Springerplus. 2014 Oct 11:3:597. doi: 10.1186/2193-1801-3-597. eCollection 2014.

Abstract

This study sets out to verify the key predictors of the dynamics of the arable production per capita index, the arable production and permanent crop land and forest area at a national scale in Cameroon. To achieve this objective, data for twelve time series data variables spanning the period 1961-2000 were collected from Oxford University, the United Nations Development program, the World Bank, FAOSTAT and the World Resource Institute. The data were analysed using structural equation models (SEM) based on the two stage least square approach (2SLS).
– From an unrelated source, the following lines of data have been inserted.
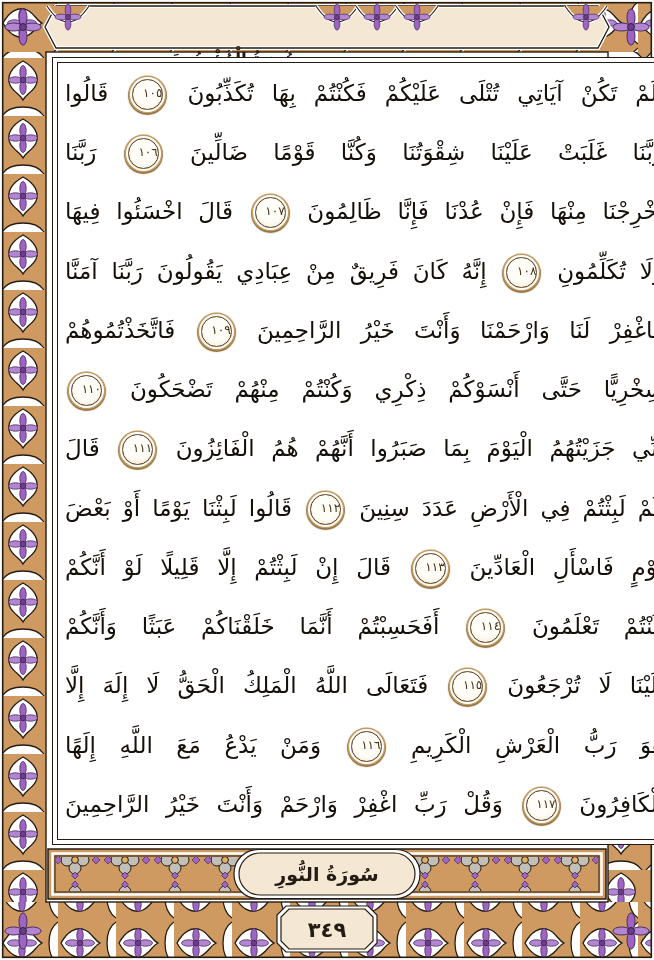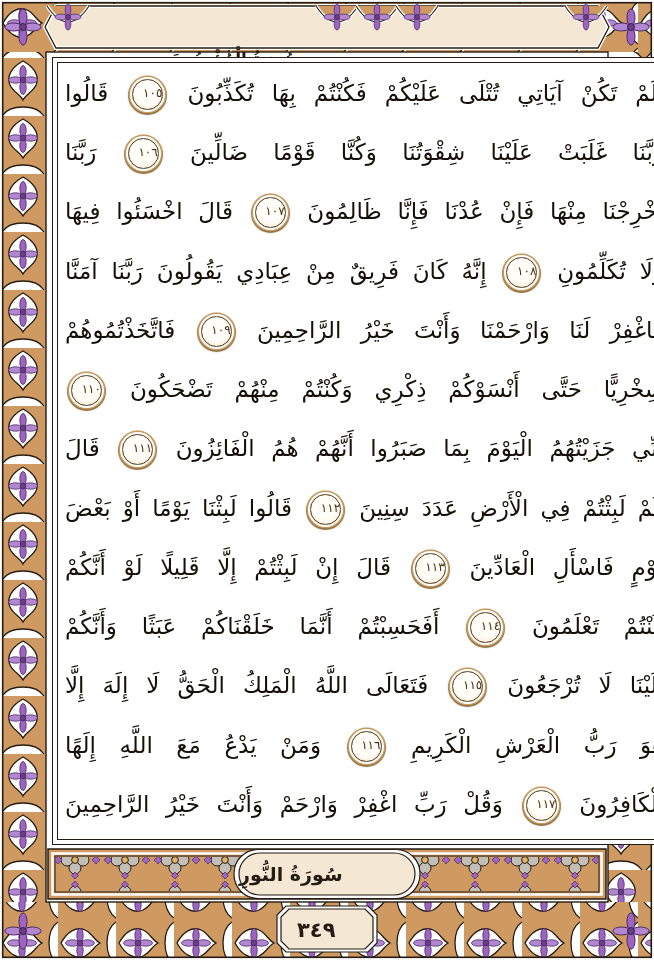--- a/index.html
+++ b/index.html
@@ -29,7 +29,7 @@
          margin:0 6px;vertical-align:middle;}
 
   .banner-title{position:absolute;left:239px;top:856px;width:176px;height:36px;
-         line-height:36px;text-align:left;font-size:19px;font-weight:bold;
+         line-height:36px;text-align:center;font-size:19px;font-weight:bold;
          color:#241c12;direction:rtl;}
   .page-num{position:absolute;left:281px;top:911px;width:92px;height:38px;
          line-height:38px;text-align:left;font-size:21px;font-weight:bold;

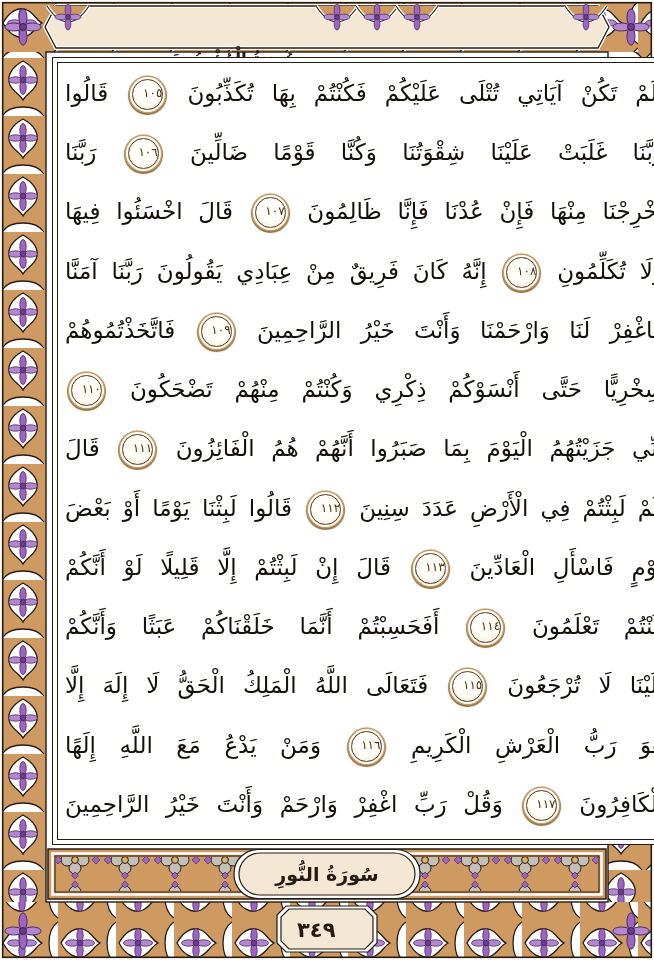--- a/index.html
+++ b/index.html
@@ -32,8 +32,8 @@
          line-height:36px;text-align:center;font-size:19px;font-weight:bold;
          color:#241c12;direction:rtl;}
   .page-num{position:absolute;left:281px;top:911px;width:92px;height:38px;
-         line-height:38px;text-align:left;font-size:21px;font-weight:bold;
-         color:#241c12;padding-left:16px;}
+         line-height:38px;text-align:center;font-size:21px;font-weight:bold;
+         color:#241c12;}
 </style>
 </head>
 <body>

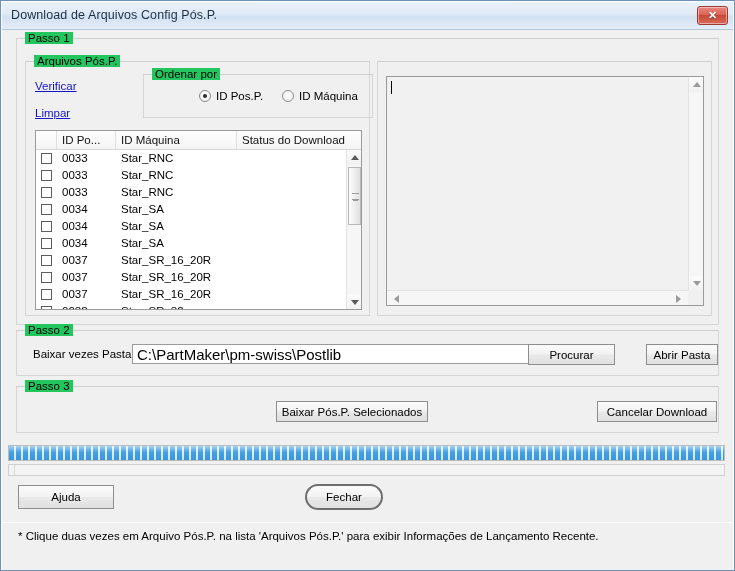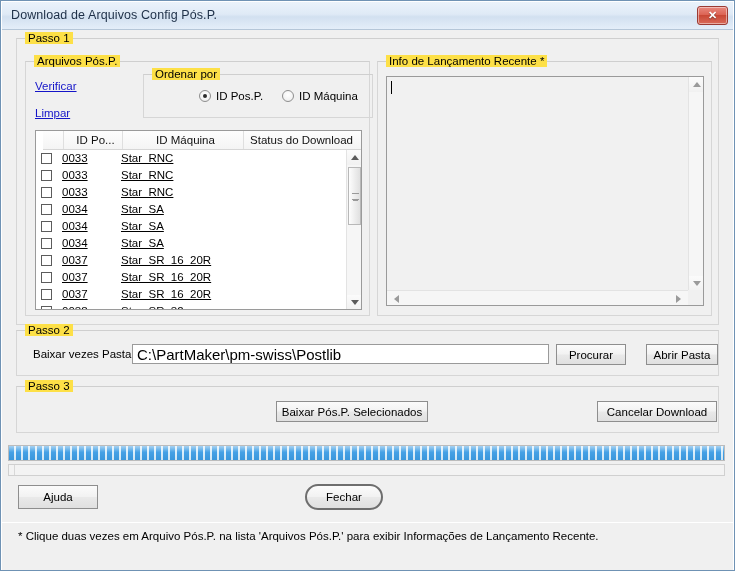--- a/index.html
+++ b/index.html
@@ -76,7 +76,7 @@
   .group > .group-label {
     position: absolute;
     top: -7px; left: 8px;
-    background: #fde047;
+    background: #22c55e;
     padding: 0 3px;
     font-size: 11.5px;
     color: #000;

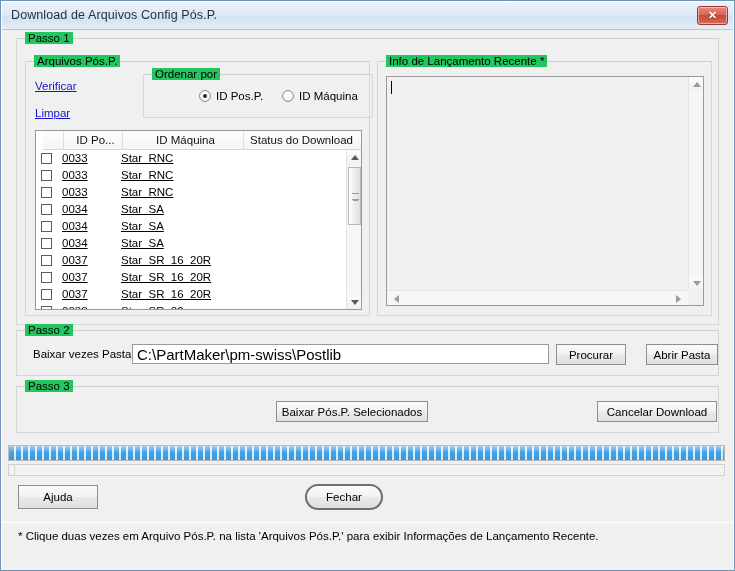--- a/index.html
+++ b/index.html
@@ -546,7 +546,6 @@
       </div>
 
       <div class="group" id="info">
-        <span class="group-label">Info de Lançamento Recente *</span>
 
         <div id="info-box">
           <div id="info-text"></div>

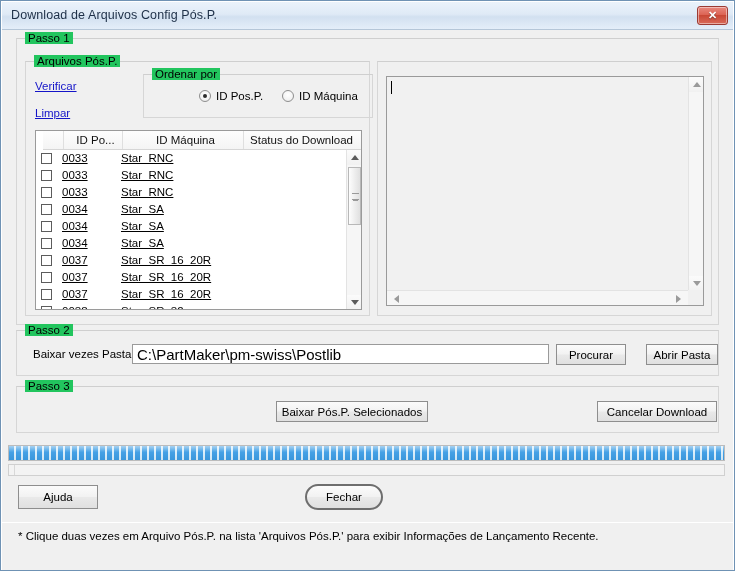--- a/index.html
+++ b/index.html
@@ -149,12 +149,11 @@
   }
   #lv-header {
     position: absolute;
-    left: 7px; top: 0;
+    left: 0; top: 0;
     width: 327px; height: 19px;
     background: linear-gradient(to bottom, #fdfdfd 0%, #f4f4f4 100%);
     border-bottom: 1px solid #d6d6d6;
     display: flex;
-    text-align: center;
   }
   .lv-th {
     height: 18px;

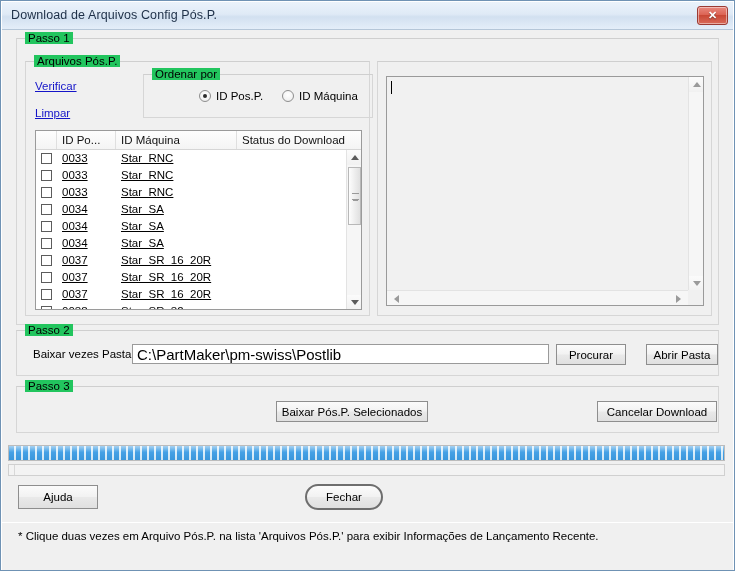--- a/index.html
+++ b/index.html
@@ -181,7 +181,6 @@
     display: flex;
     height: 17px;
     align-items: flex-end;
-    text-decoration: underline;
   }
   .lv-cell {
     height: 17px;

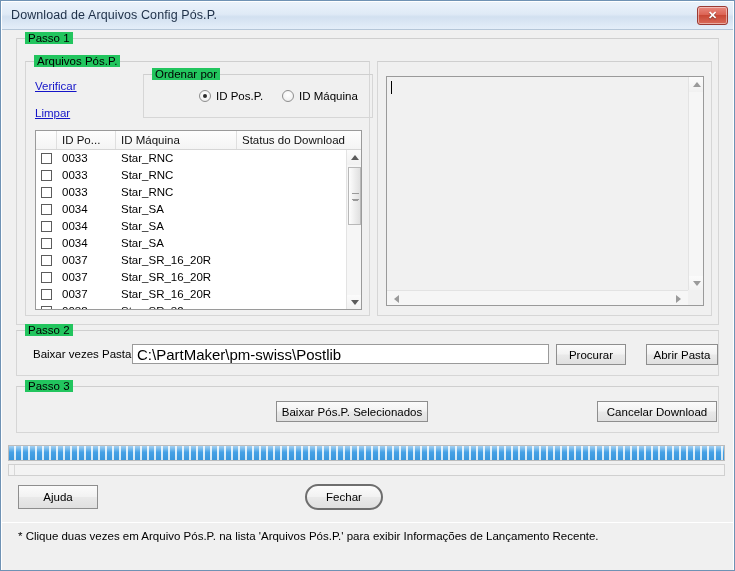--- a/index.html
+++ b/index.html
@@ -335,7 +335,7 @@
     white-space: nowrap;
     cursor: text;
   }
-  #btn-procurar  { left: 539px; top: 13px; width: 70px; height: 21px; }
+  #btn-procurar  { left: 511px; top: 13px; width: 87px; height: 21px; }
   #btn-abrir     { left: 629px; top: 13px; width: 72px; height: 21px; }
 
   

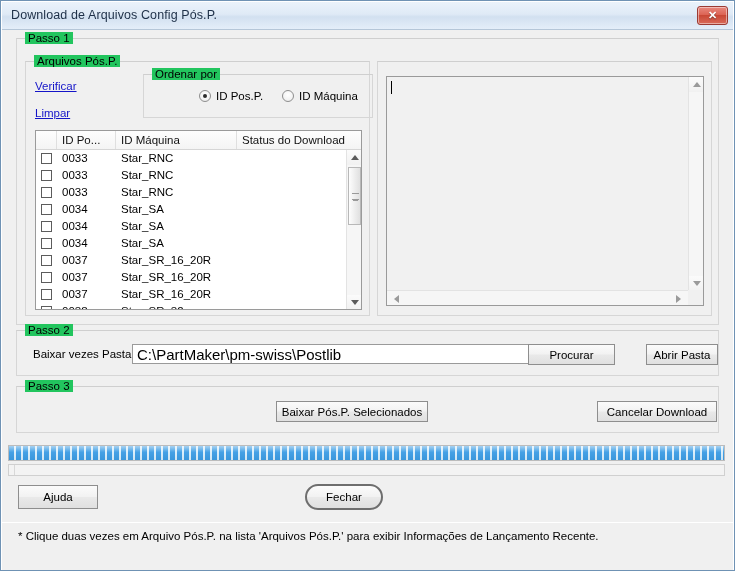--- a/index.html
+++ b/index.html
@@ -384,7 +384,7 @@
   }
 
   
-  #btn-ajuda  { left: 16px;  top: 455px; width: 80px; height: 24px; }
+  #btn-ajuda  { left: 16px;  top: 455px; width: 96px; height: 24px; }
   #btn-fechar { left: 303px; top: 454px; width: 78px; height: 26px; border-radius: 13px; }
 
   

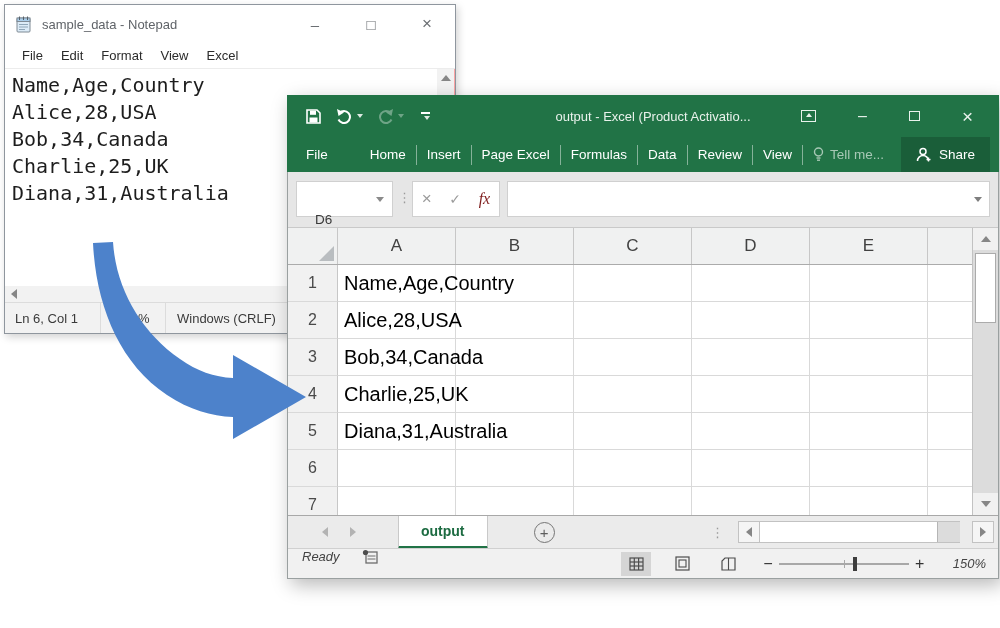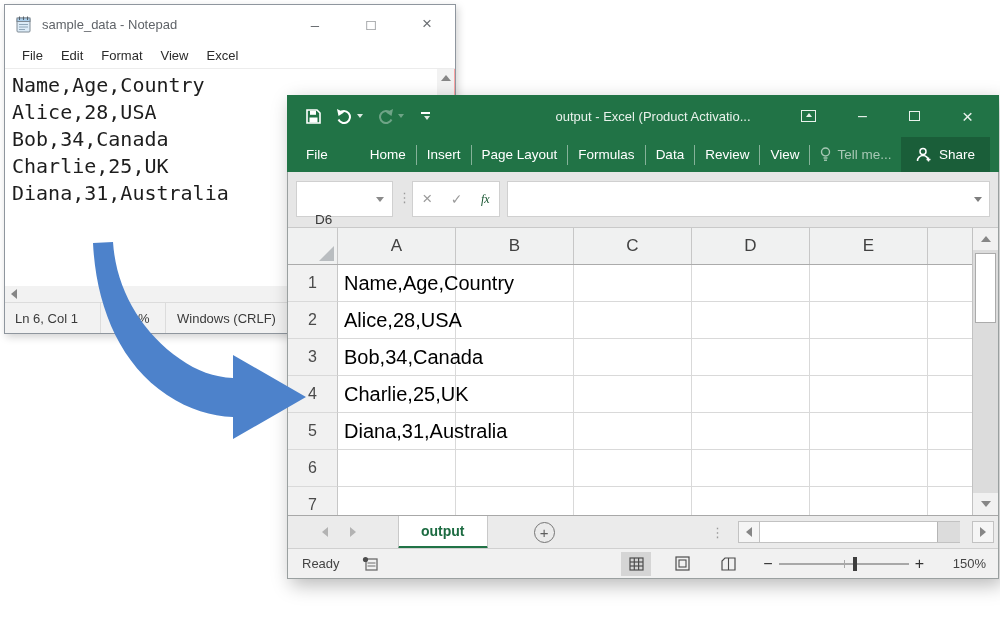--- a/index.html
+++ b/index.html
@@ -265,7 +265,7 @@
       <div class="rib-sep"></div>
       <span class="xl-tab">Insert</span>
       <div class="rib-sep"></div>
-      <span class="xl-tab">Page Layout</span>
+      <span class="xl-tab">Page Excel</span>
       <div class="rib-sep"></div>
       <span class="xl-tab">Formulas</span>
       <div class="rib-sep"></div>

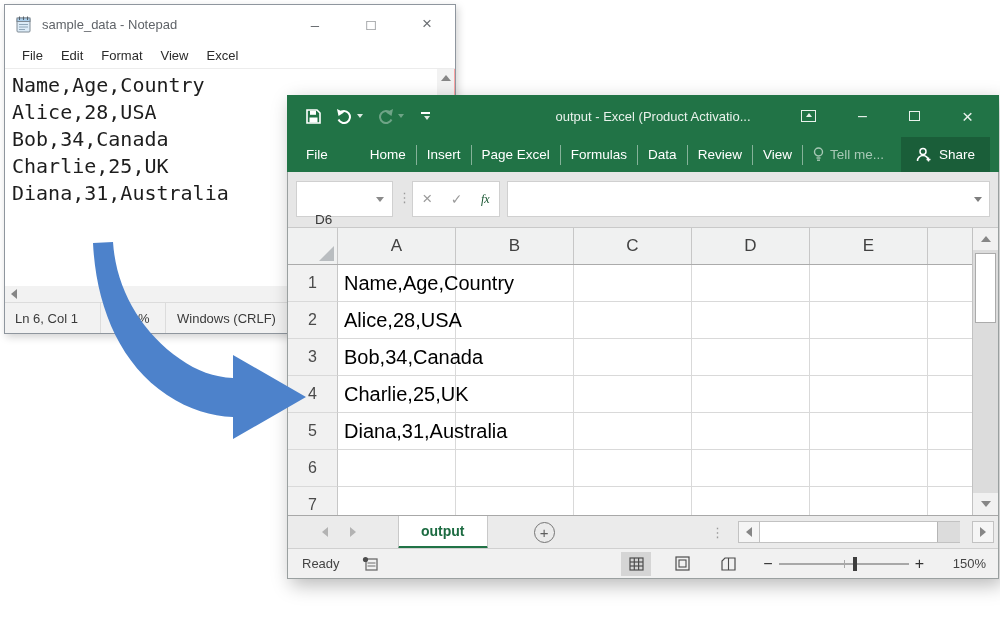--- a/index.html
+++ b/index.html
@@ -97,7 +97,7 @@
   .xl-fxbox { position:absolute; left:124px; top:9px; width:88px; height:36px; background:#fff;
               border:1px solid #d0d0d0; display:flex; align-items:center; justify-content:space-around;
               color:#9b9b9b; }
-  .xl-fxbox .fx { font-family:"Liberation Serif", serif; font-style:italic; font-size:12px; color:#14532d; }
+  .xl-fxbox .fx { font-family:"Liberation Serif", serif; font-style:italic; font-size:16px; color:#7f1d1d; }
   .xl-fmla-input { position:absolute; left:219px; top:9px; right:8px; height:36px; background:#fff;
                    border:1px solid #d0d0d0; display:flex; align-items:center; font-size:13.5px; color:#222; }
   .xl-fmla-input .val { flex:1; padding-left:8px; }

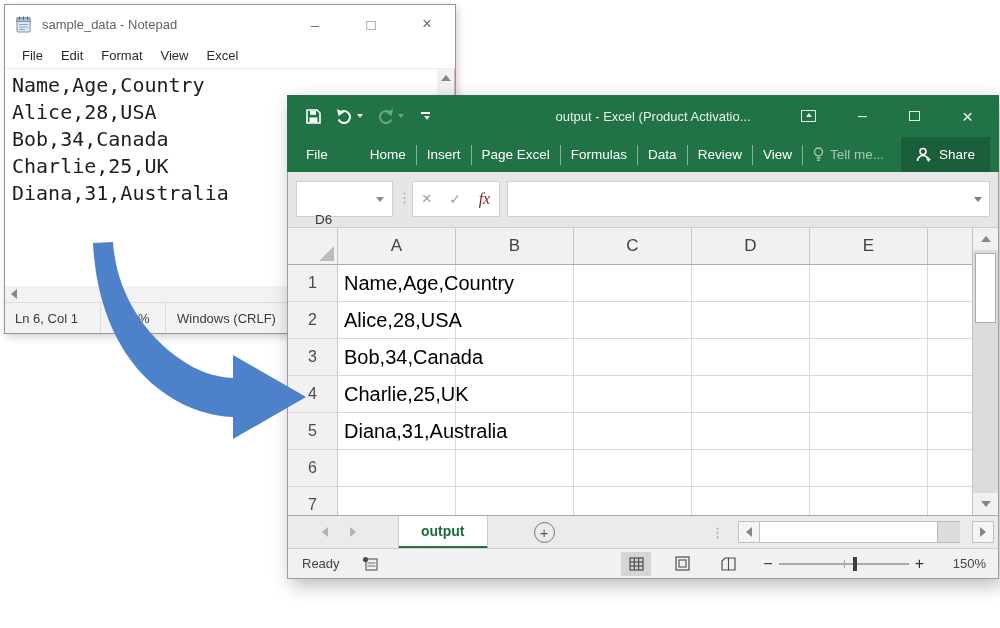--- a/index.html
+++ b/index.html
@@ -149,7 +149,7 @@
   .hs-right { margin-left:12px; }
 
   .xl-statusbar { position:absolute; left:0; top:453px; width:710px; height:30px; background:#f1f1f1;
-                  border-top:1px solid #d0d0d0; display:flex; align-items:center; font-size:13px; color:#444; }
+                  border-top:1px solid #d0d0d0; display:flex; font-size:13px; color:#444;font-style:italic; }
   .xl-ready { margin-left:14px; }
   .macro-icon { margin-left:22px; }
   .sb-right { margin-left:auto; display:flex; align-items:center; margin-right:12px; }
To optimize the results, variables that showed high correlations were dropped because they will not add any new information into the models. The results show that the arable production per capita index is impacted more by population while the influence of rainfall on the arable production per capita index is weak. Arable production and permanent cropland on its part has as the main predictor arable production per capita index. Forest area is seen to be more vulnerable to trade in forest products and logging than any other variable. The models presented in this study are quite reliable because the p and t values are consistent and overall, these results are consistent with previous studies.

Keywords: Arable production; Arable production and permanent cropland; Forest area; Predictors; Structural equation modelling.